BP Tokenizer
bp_tokenizer is a high-performance Python tokenizer based on Byte-Pair Encoding (BPE). It supports a 100k vocabulary, efficient text encoding/decoding, batch processing, and basic text normalization. It is designed for NLP applications, preprocessing pipelines, or any project that requires custom tokenization.
Features
-
Efficient Encoding: Encode text into token IDs using BPE.
-
Decoding: Decode token IDs back to human-readable text.
-
Batch Processing: Support for encoding multiple texts at once.
-
Special Tokens: Built-in support for <UNK>, <BOS>, and <EOS>.
-
Large Vocabulary: Supports a vocabulary size of up to 100,000 tokens.
-
Normalization: Basic text normalization (lowercasing, punctuation removal).
-
Sentence Splitting: Simple utilities to split text into sentences.
Installation
You can install directly from PyPI :
pip install bp-tokenizer
Quick Start
Import and Initialize
from bp_tokenizer import Tokenizer
# Initialize tokenizer
tokenizer = Tokenizer()
Encode a Single Text
text = "Hello world!"
encoded = tokenizer.encode(text)
print("Encoded:", encoded)
Output:
Encoded: [72, 9257, 1295, 33]
Decode Token IDs
decoded = tokenizer.decode(encoded)
print("Decoded:", decoded)
Output:
Decoded: Hello world!
Encode a Batch of Texts
texts = ["Hello world!", "Byte-Pair Encoding example."]
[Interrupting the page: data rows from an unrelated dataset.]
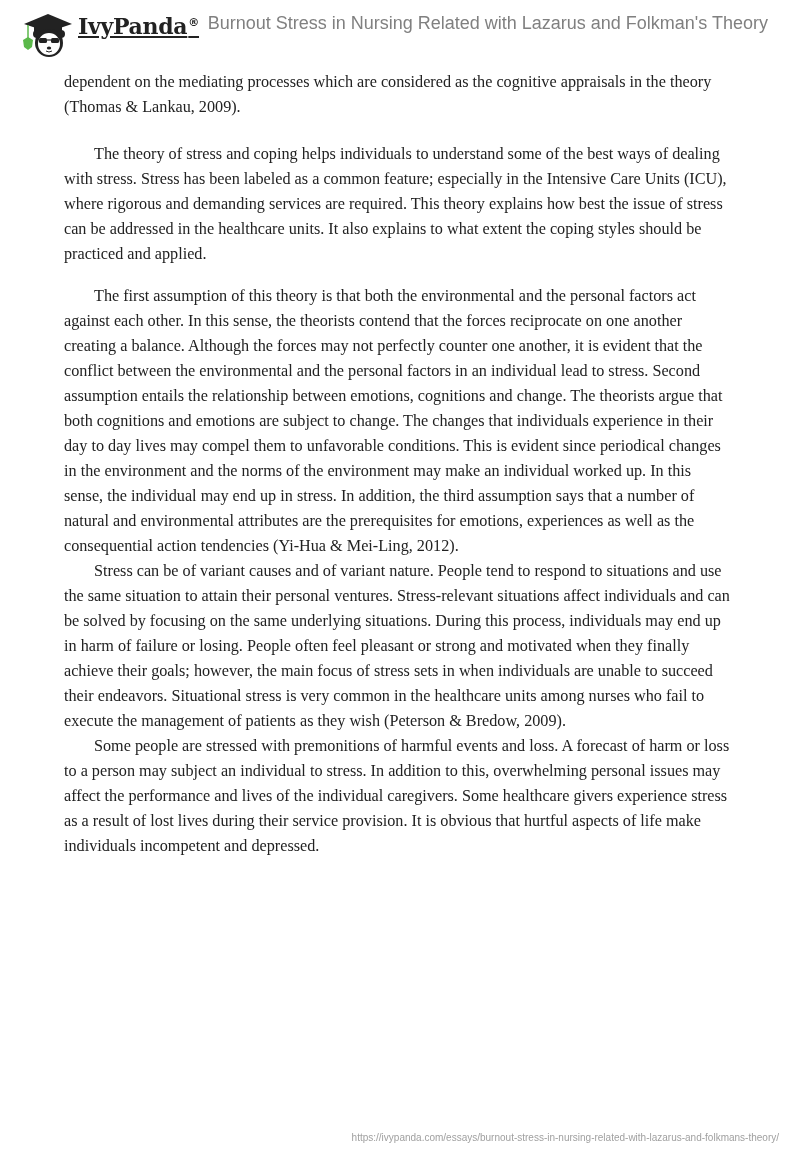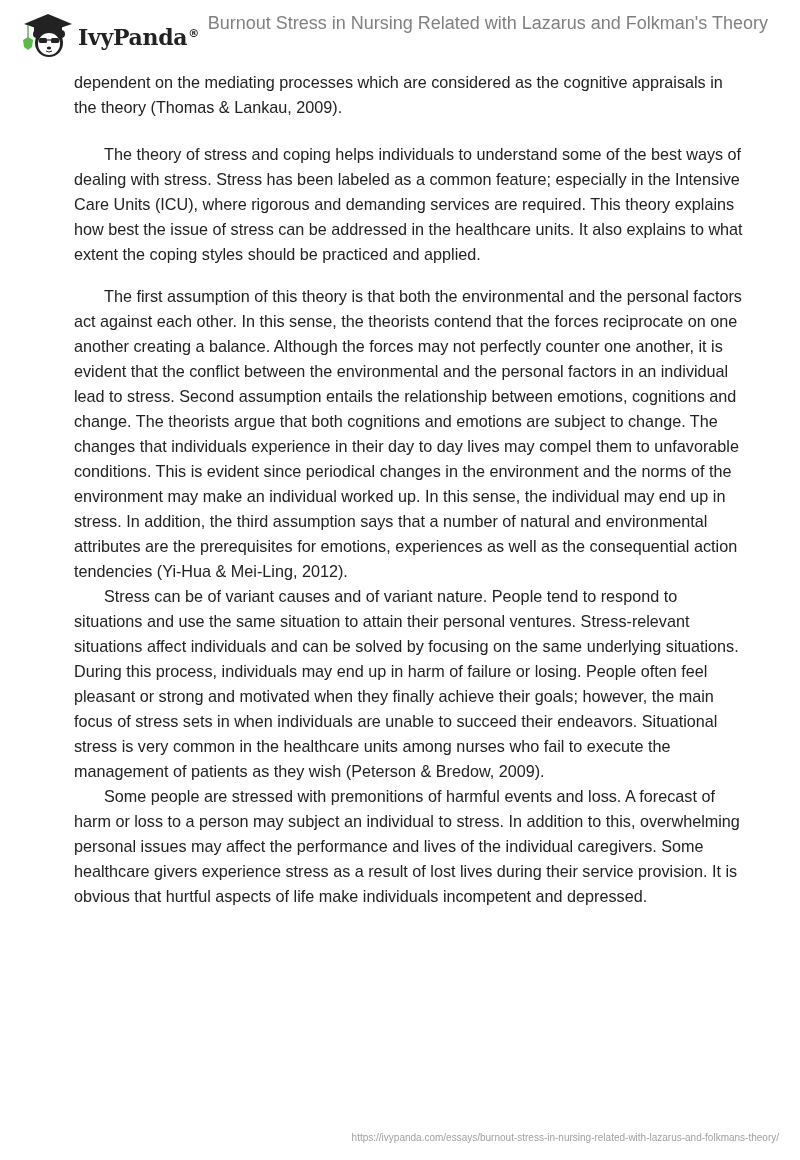--- a/index.html
+++ b/index.html
@@ -27,8 +27,8 @@
       left: 18px;
       top: 10px;
       display: flex;
-      align-items: center;
       height: 48px;
+      text-decoration: underline;
     }
     .logo-mark {
       width: 56px;

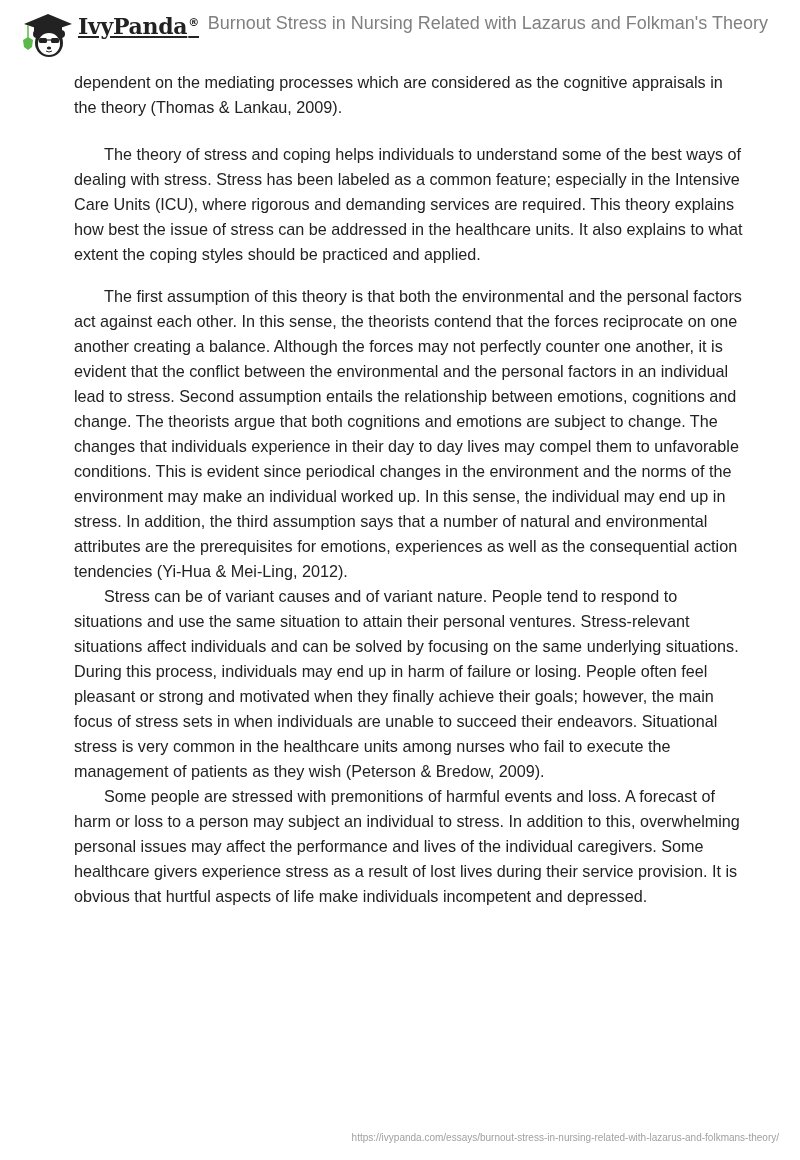--- a/index.html
+++ b/index.html
@@ -62,9 +62,10 @@
     }
     .content {
       position: absolute;
-      left: 74px;
+      left: 64px;
       top: 70px;
       width: 670px;
+      font-family: Liberation Serif, serif;
     }
     p {
       margin: 0;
encoded_batch = tokenizer.encode_batch(texts)
print("Batch Encoded:", encoded_batch)
Output:
Batch Encoded: [[72, 9257, 1295, 33], [66, 121, 507, 45, 80, 937, 18258, 16022, 2461, 46]]
Additional Utilities
# Get number of tokens in a text
print(tokenizer.token_count("Hello world!"))
# Normalize text
print(tokenizer.normalize_text("Hello, World!!!", lower=True, remove_punct=True))
# Split text into words/punctuation
print(tokenizer.tokenize("Hello, world! How are you?"))
Special Tokens
These tokens are used internally to handle unknown tokens or sequence markers.
<BOS> | 256 | Beginning of Sequence |
<EOS> | 257 | End of Sequence |
<UNK> | 258 | Unknown Token |
Contributing
If you want to improve bp_tokenizer:
License
This project is licensed under the MIT License – see the LICENSE file for details.